(Entries taken from a collection)
★ ★ ★ ★ ★ ★ ★
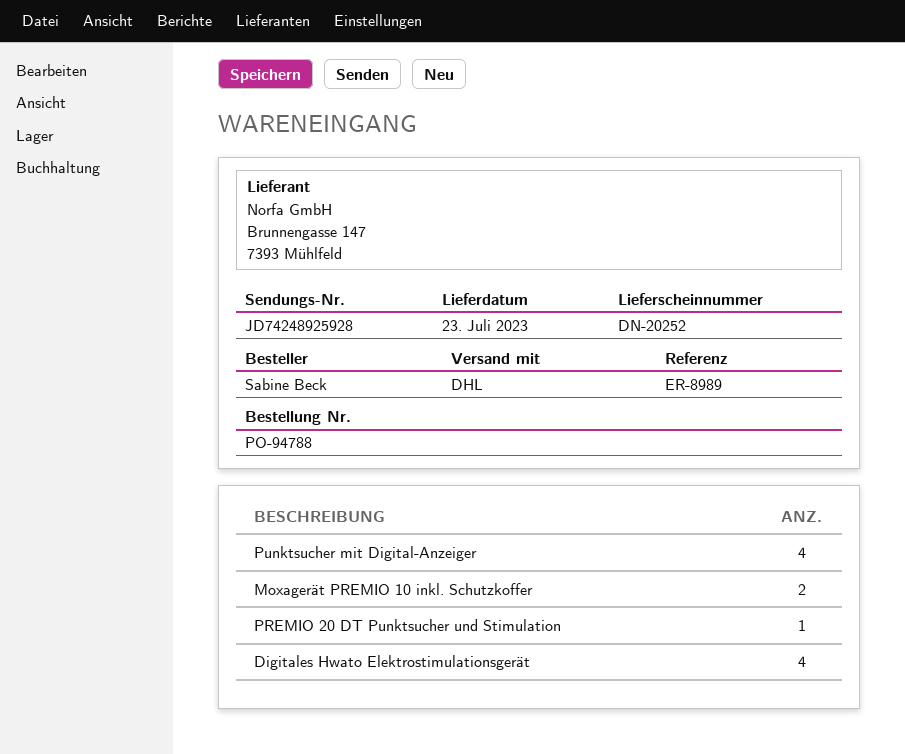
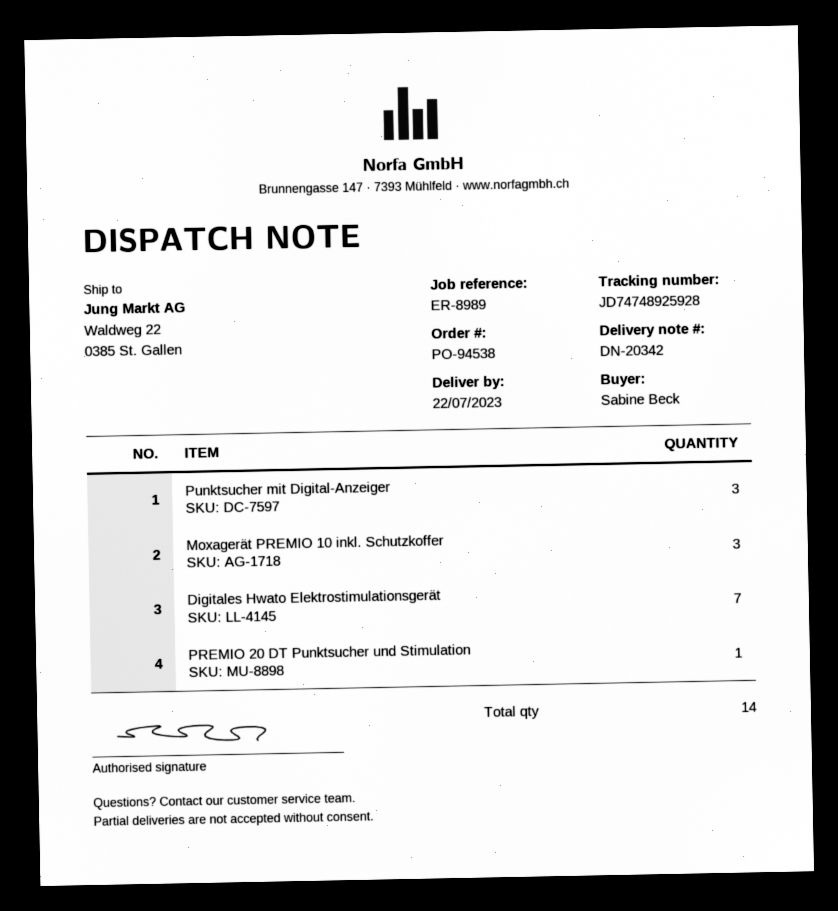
order number: PO-94788 -> PO-94538
delivery note number: DN-20252 -> DN-20342
delivery date: 2023-07-23 -> 2023-07-22
tracking number: JD74248925928 -> JD74748925928
Punktsucher mit Digital-Anzeiger: 4 -> 3
Moxagerät PREMIO 10 inkl. Schutzkoffer: 2 -> 3
Digitales Hwato Elektrostimulationsgerät: 4 -> 7

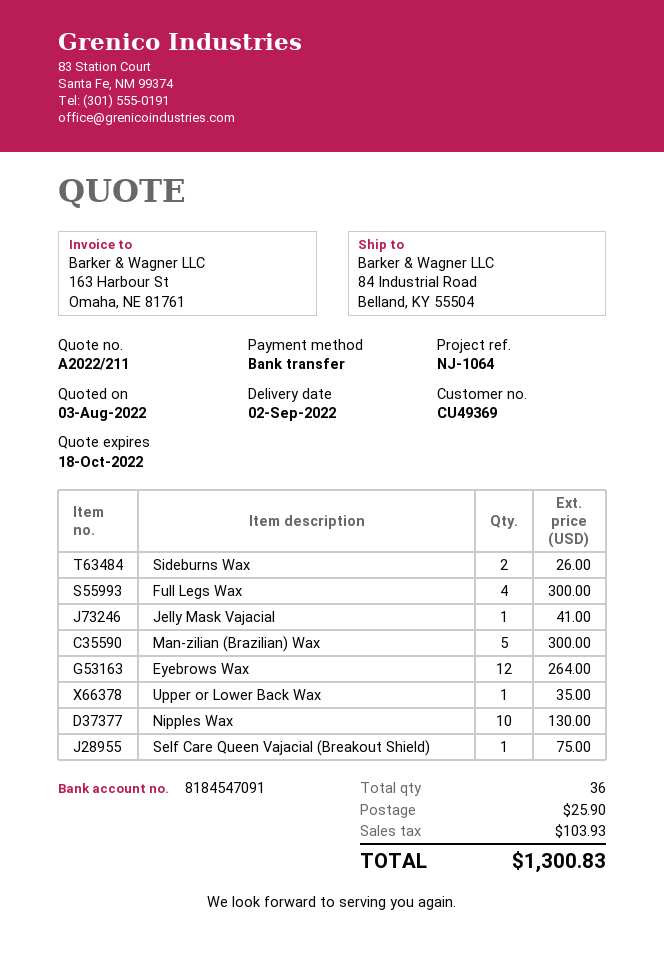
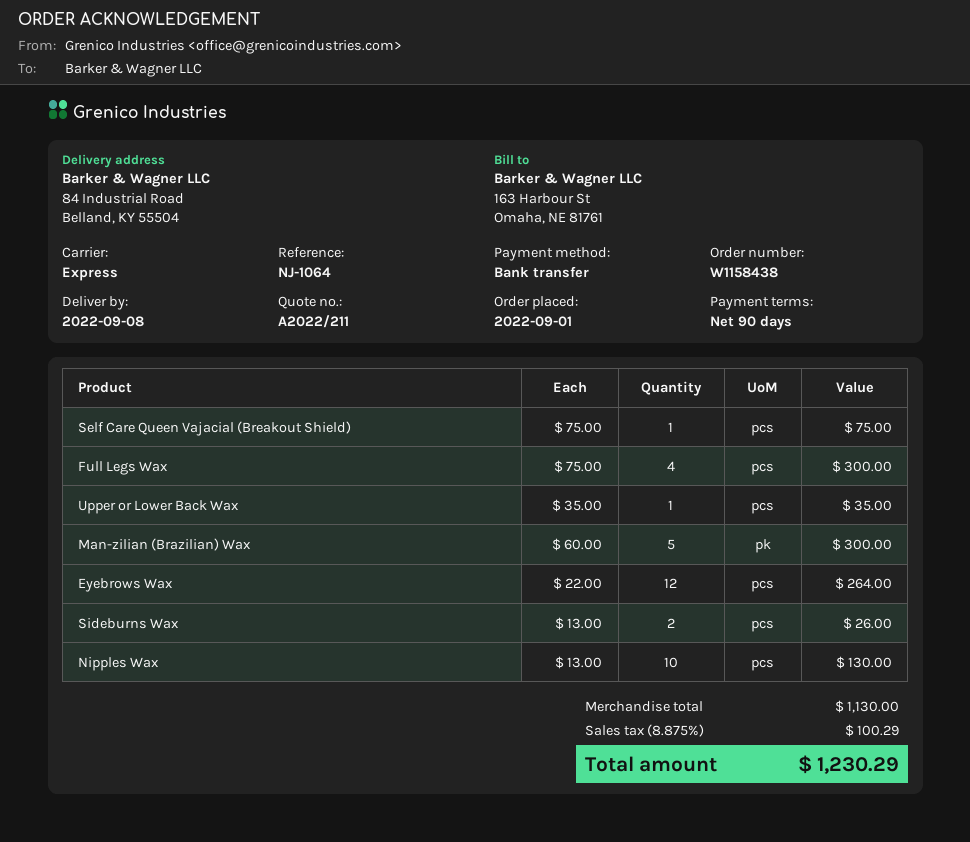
delivery date: 2022-09-02 -> 2022-09-08
Jelly Mask Vajacial: 1 for 41.00 -> none
shipping: 25.90 -> none
tax: 103.93 -> 100.29
total: 1300.83 -> 1230.29

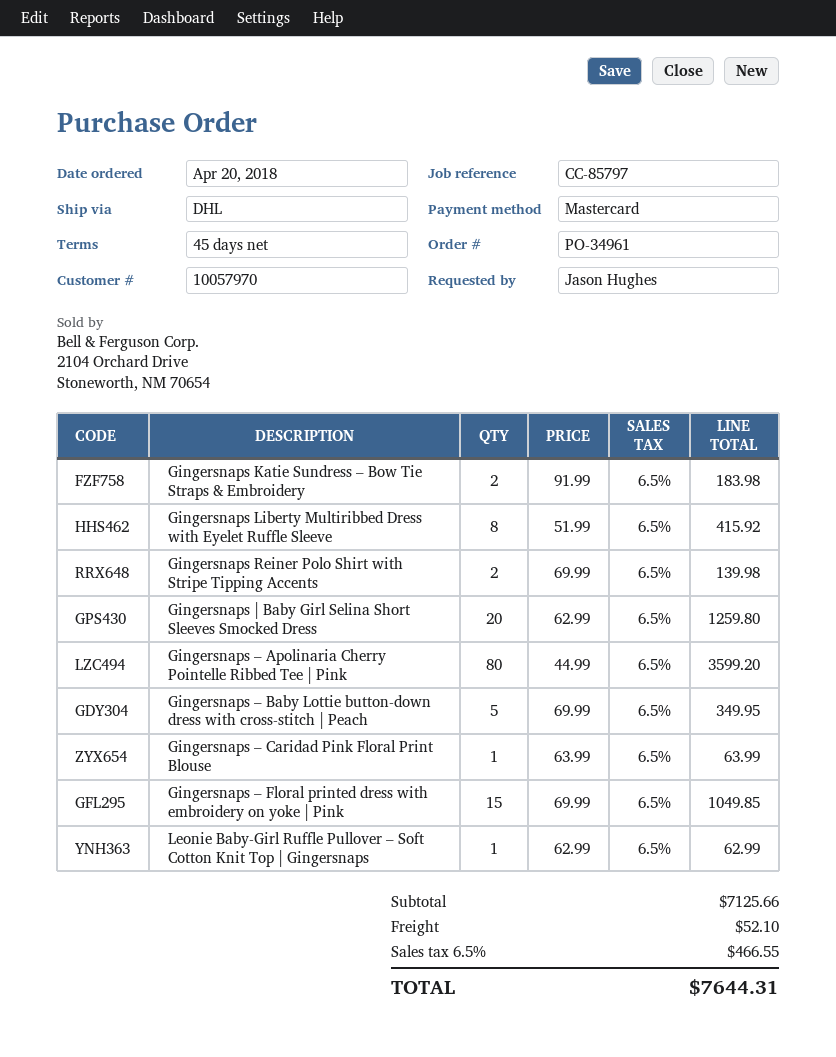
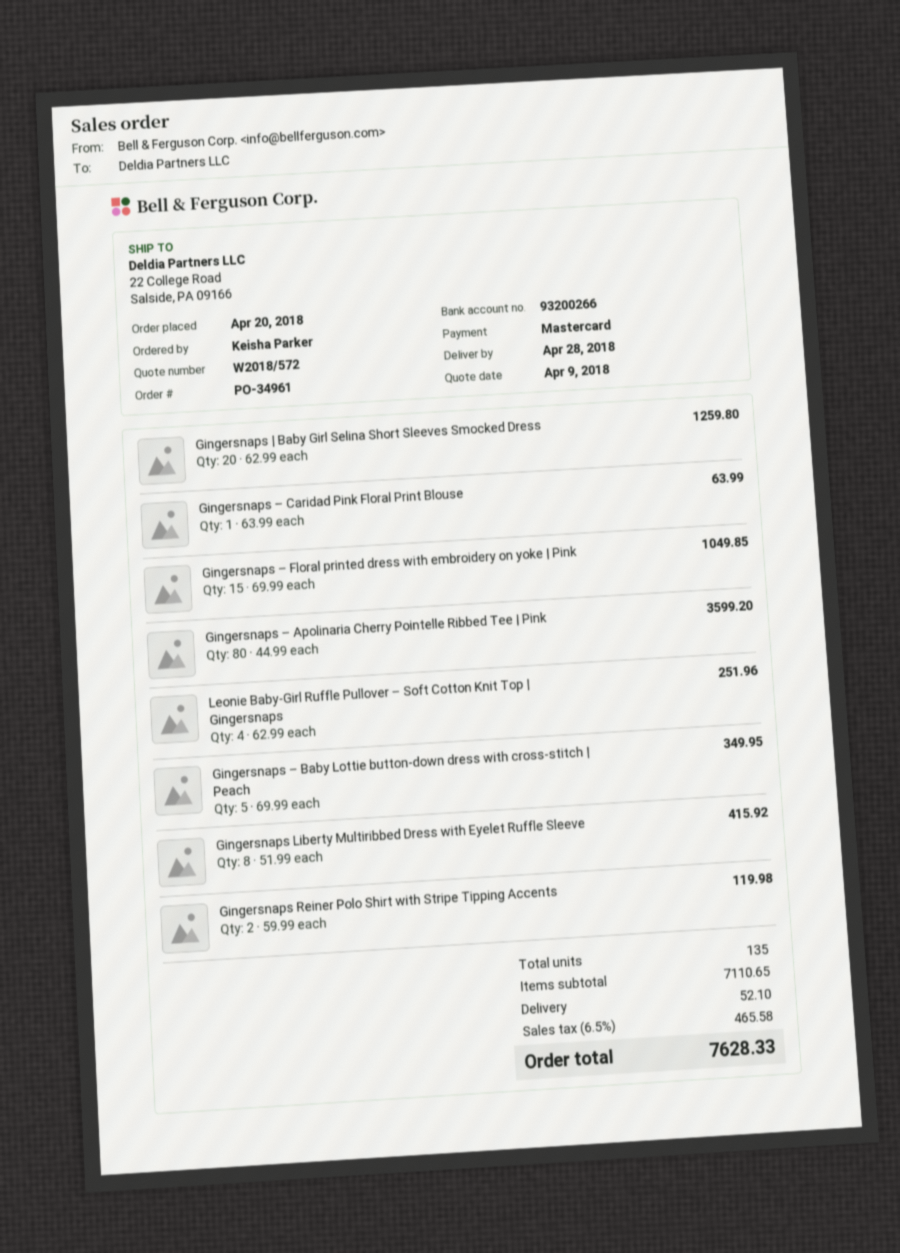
ordered by: Jason Hughes -> Keisha Parker
Gingersnaps Katie Sundress – Bow Tie Straps & Embroidery: 2 x 91.99 = 183.98 -> none
Gingersnaps Reiner Polo Shirt with Stripe Tipping Accents: 2 x 69.99 = 139.98 -> 2 x 59.99 = 119.98
Leonie Baby‑Girl Ruffle Pullover – Soft Cotton Knit Top | Gingersnaps: 1 x 62.99 = 62.99 -> 4 x 62.99 = 251.96
subtotal: 7125.66 -> 7110.65
tax: 6.5% = 466.55 -> 6.5% = 465.58
total: 7644.31 -> 7628.33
★ ★ ★ ★ ★ ★ ★
* [Required work] All the records above must be retyped exactly, except for their pictures.

* [Solution to this task]
order number: PO-94788 -> PO-94538
delivery note number: DN-20252 -> DN-20342
delivery date: 2023-07-23 -> 2023-07-22
tracking number: JD74248925928 -> JD74748925928
Punktsucher mit Digital-Anzeiger: 4 -> 3
Moxagerät PREMIO 10 inkl. Schutzkoffer: 2 -> 3
Digitales Hwato Elektrostimulationsgerät: 4 -> 7

delivery date: 2022-09-02 -> 2022-09-08
Jelly Mask Vajacial: 1 for 41.00 -> none
shipping: 25.90 -> none
tax: 103.93 -> 100.29
total: 1300.83 -> 1230.29

ordered by: Jason Hughes -> Keisha Parker
Gingersnaps Katie Sundress – Bow Tie Straps & Embroidery: 2 x 91.99 = 183.98 -> none
Gingersnaps Reiner Polo Shirt with Stripe Tipping Accents: 2 x 69.99 = 139.98 -> 2 x 59.99 = 119.98
Leonie Baby‑Girl Ruffle Pullover – Soft Cotton Knit Top | Gingersnaps: 1 x 62.99 = 62.99 -> 4 x 62.99 = 251.96
subtotal: 7125.66 -> 7110.65
tax: 6.5% = 466.55 -> 6.5% = 465.58
total: 7644.31 -> 7628.33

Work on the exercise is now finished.